So why would they be impeached? Because this isn’t a socialist
country — or isn’t supposed to be, anyway. Our Constitution enumerates
specific and limited roles for government, none of which coincide with
the state-sponsored, big government agenda of socialist lawmakers.
Therefore, they should be removed — that is, if we had a functional
government in the first place.

Barring that, concerned Americans will just have to settle for
exposing these people for what they really are, then move to get rid of
them by “retiring” them at the ballot box.

Yesterday a story
published by Politics Live! said the
House Progressive Caucus
which does have one Senate member, Democrat Paul Wellstone of
Minnesota — did not see much good in this country, despite our record
economic performance, relative peace in the world and second-to-none
superpower status.

According to caucus members, in order to be a really great
country, you have to agree to “support further cuts in outdated and
unnecessary military spending, a more progressive tax system in which
wealthy taxpayers and corporations contribute their fair share, and a
substantial increase in social programs designed to meet the needs of
low-and-middle-income American families.” You have to agree that “these
goals fit within an overall commitment to deficit reduction,” and that
in order to achieve these goals more and bigger government is the only
way to do it.

Time for a reality check, socialist boys and girls.

According to the news story, this is what some members of the caucus
still think is wrong with America (though many of the complaints are old
and — well, familiar). The reality checks follow their
statements:

  • “The United States has the largest-ever trade deficit …
    meaning hundreds of thousands of lost jobs,” whined Rep. Peter DeFazio,
    D-Ore. The reality is, as these jobs have been “lost,” new ones
    tens of thousands of them — have been created in new,
    high-tech and emerging technology fields. So many, in fact, that in
    January, the U.S. Department of Labor reported that overall
    unemployment in the U.S. had fallen to just 4 percent.
    Some job crisis.

  • Millions of children are hungry. “There is no excuse for that,”
    lamented Rep. Bernard Sanders, an independent from Vermont. The
    reality is, there is no qualifier for this statement. “Millions”
    of children .. where? In the U.S.? Russia? Africa? Where? If
    they’re here in this country, Sanders should have said so and he
    should have followed that up by saying that this country spends
    billions each year to feed (and clothe) our “hungry children.”
    And that doesn’t count the amount spent by private charities; the U.S.
    is one of the most generous of industrialized nations.

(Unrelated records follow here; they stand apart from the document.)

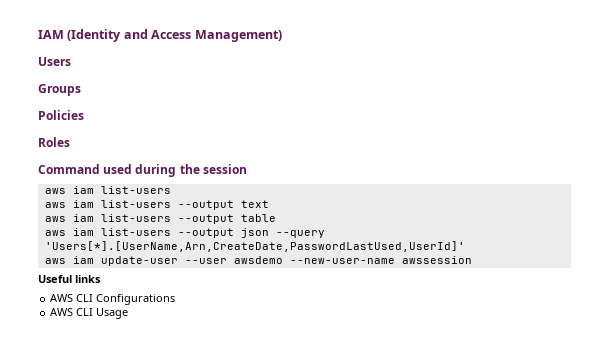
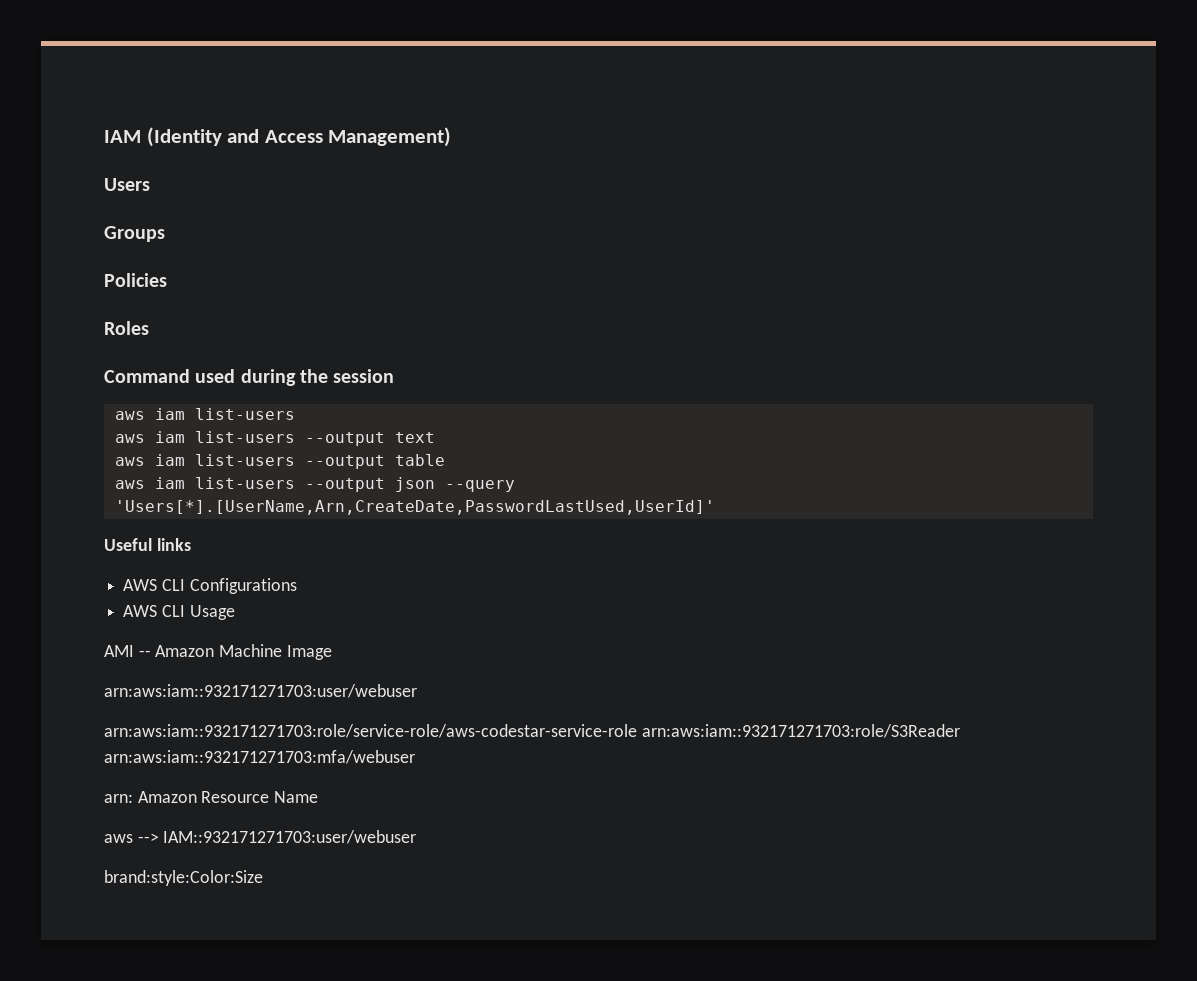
- aws iam update-user --user awsdemo --new-user-name awssession
+ AMI -- Amazon Machine Image
+ arn:aws:iam::932171271703:user/webuser
+ arn:aws:iam::932171271703:role/service-role/aws-codestar-service-role arn:aws:iam::932171271703:role/S3Reader arn:aws:iam::932171271703:mfa/webuser
+ arn: Amazon Resource Name
+ aws --> IAM::932171271703:user/webuser
+ brand:style:Color:Size

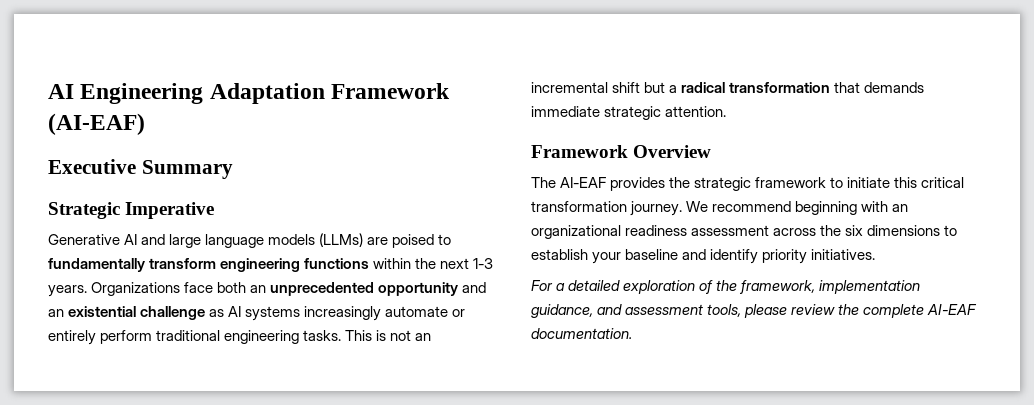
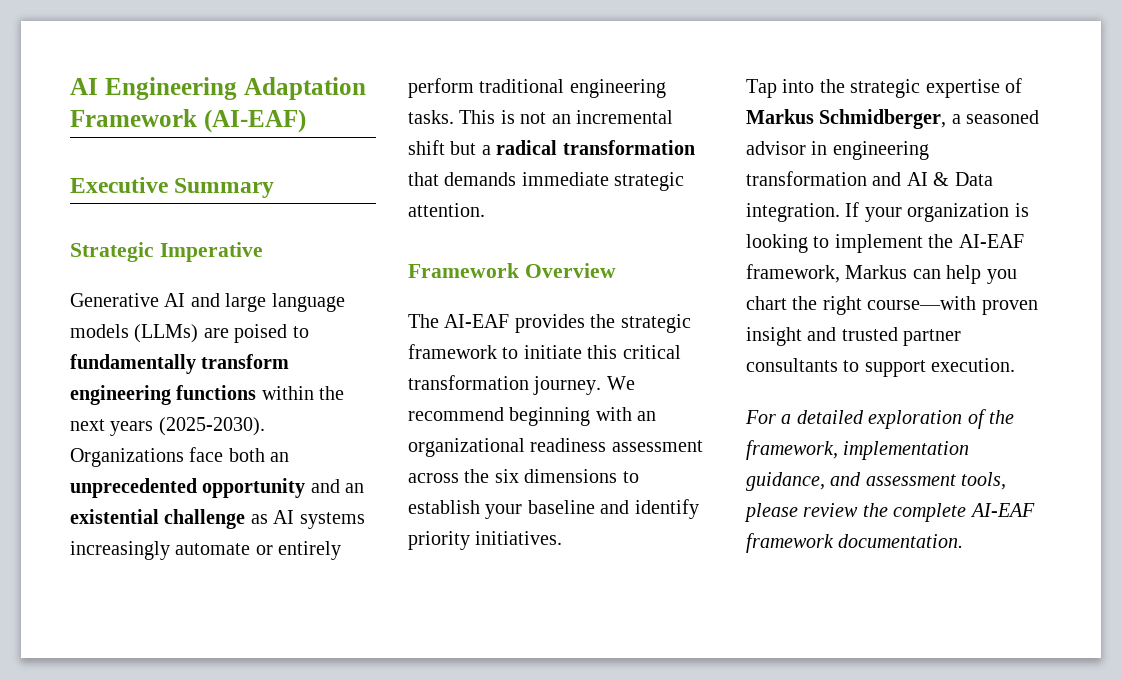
- Generative AI and large language models (LLMs) are poised to fundamentally transform engineering functions within the next 1-3 years.
+ Generative AI and large language models (LLMs) are poised to fundamentally transform engineering functions within the next years (2025-2030).
+ Tap into the strategic expertise of Markus Schmidberger, a seasoned advisor in engineering transformation and AI & Data integration. If your organization is looking to implement the AI-EAF framework, Markus can help you chart the right course—with proven insight and trusted partner consultants to support execution.
- For a detailed exploration of the framework, implementation guidance, and assessment tools, please review the complete AI-EAF documentation.
+ For a detailed exploration of the framework, implementation guidance, and assessment tools, please review the complete AI-EAF framework documentation.

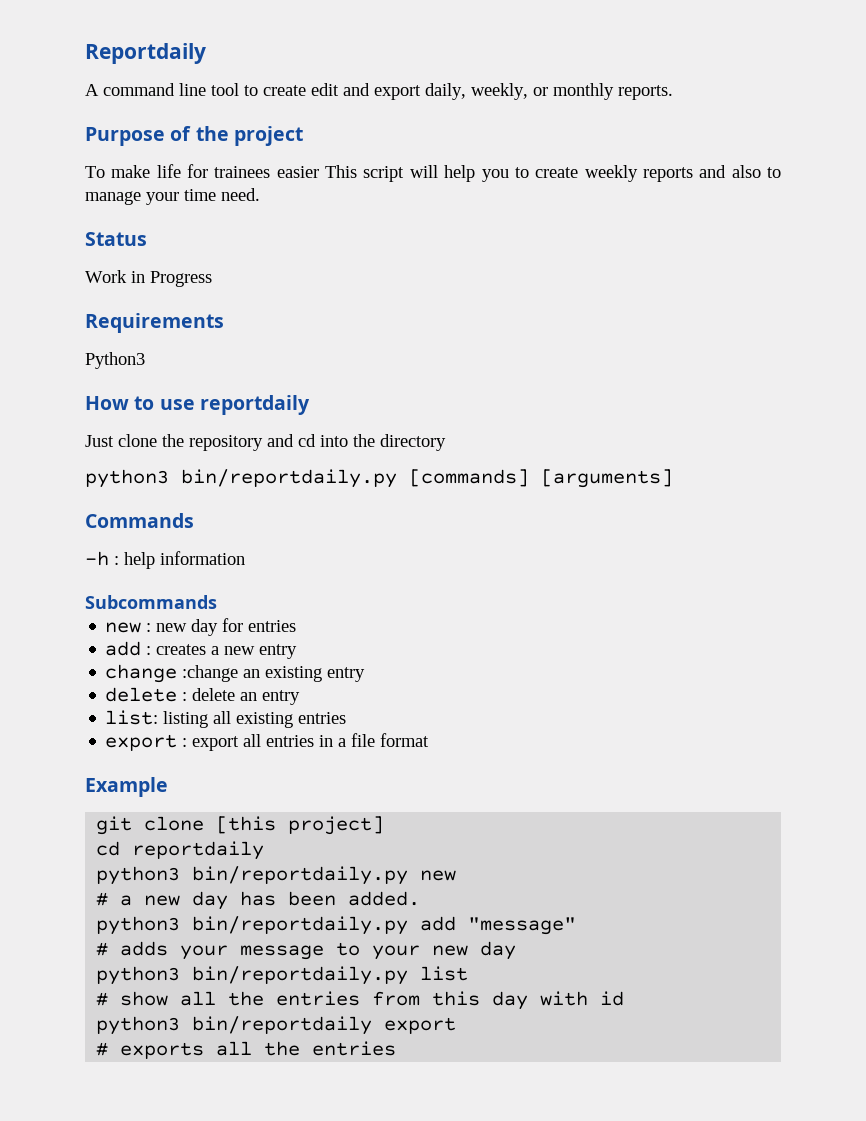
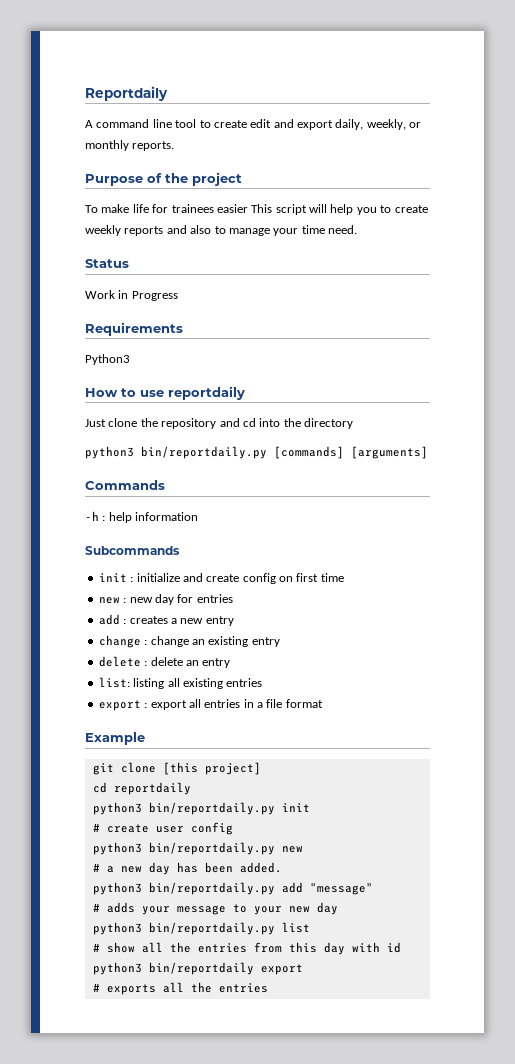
+ init : initialize and create config on first time
- change :change an existing entry
+ change : change an existing entry
+ python3 bin/reportdaily.py init
+ # create user config

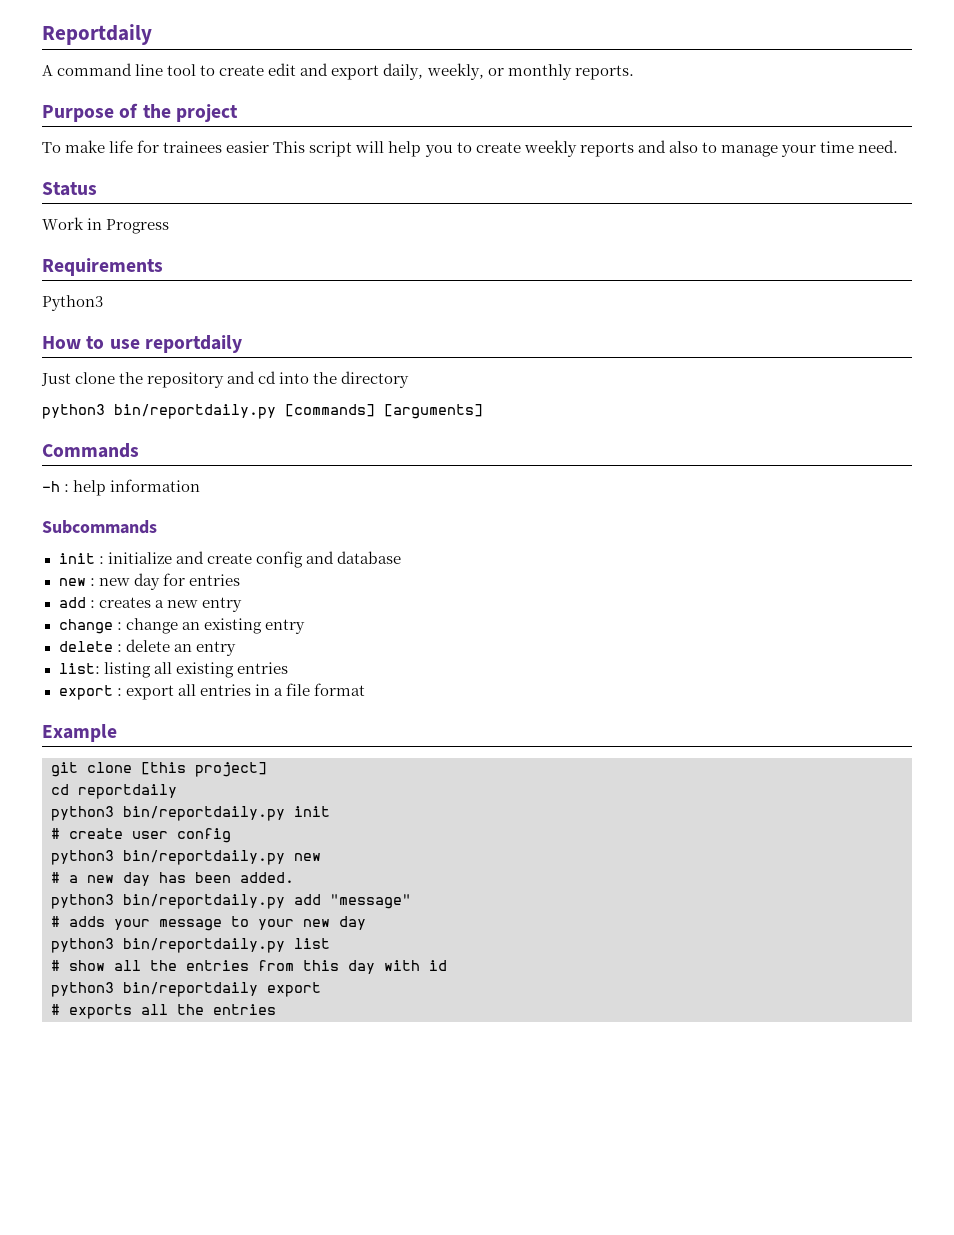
- init : initialize and create config on first time
+ init : initialize and create config and database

  • “The least we can do is raise the minimum wage,” screeched Rep.
    David Bonior, D-Mich., the House minority whip. The reality is,
    as mentioned in the story, Congress has raised the minimum wage
    – twice in the past half decade. But there is no constitutional mandate
    or amendment that gives Congress the power to regulate wages, which is
    all a minimum (or maximum) wage is. Furthermore, Bonior — as
    his brethren so often do — ignored the fact that every time the
    minimum wage is raised it results in a net job loss for small
    companies and businesses who can’t afford it. So much for equal and full
    employment for everyone.

  • “The economy is booming because corporate America does a lousy
    job — paying too many persons low wages,” said Rep. Earl Hilliard,
    D-Ala. The reality is, this statement is almost too stupid to
    address. Were it not for the job corporate America has done the economy
    wouldn’t be booming in the first place. Secondly, corporations exist to
    make money; they do this by providing the best product at the best
    price, and the single largest expenditure most companies have every year
    is wages. Let Hilliard talk to me about corporate
    America’s wages when this greedy so-and-so volunteers to be the
    first one to take a pay cut of his own. Beyond that, what a company
    pays is their business; if a worker doesn’t like it, let him or
    her move on to a different company.

  • On the health insurance thing, the reality is that health
    insurance is not an entitlement, is not a right, and is
    not something to be mandated by a bunch of spoiled,
    over-privileged and hypocritical congressmen. Furthermore — and this
    galls me because it is never mentioned when the debate turns to
    health care — it is against the law for a hospital or clinic to
    refuse to treat somebody because of their lack of ability to
    pay. If you’re accepting public health funds — Medicare, Medicaid, and
    so forth (and all do) — you cannot, by law, refuse to treat
    anyone. So, in essence, it doesn’t matter who does and who
    doesn’t have “official” health insurance coverage because in this
    country, you cannot be turned away from treatment if you don’t have any.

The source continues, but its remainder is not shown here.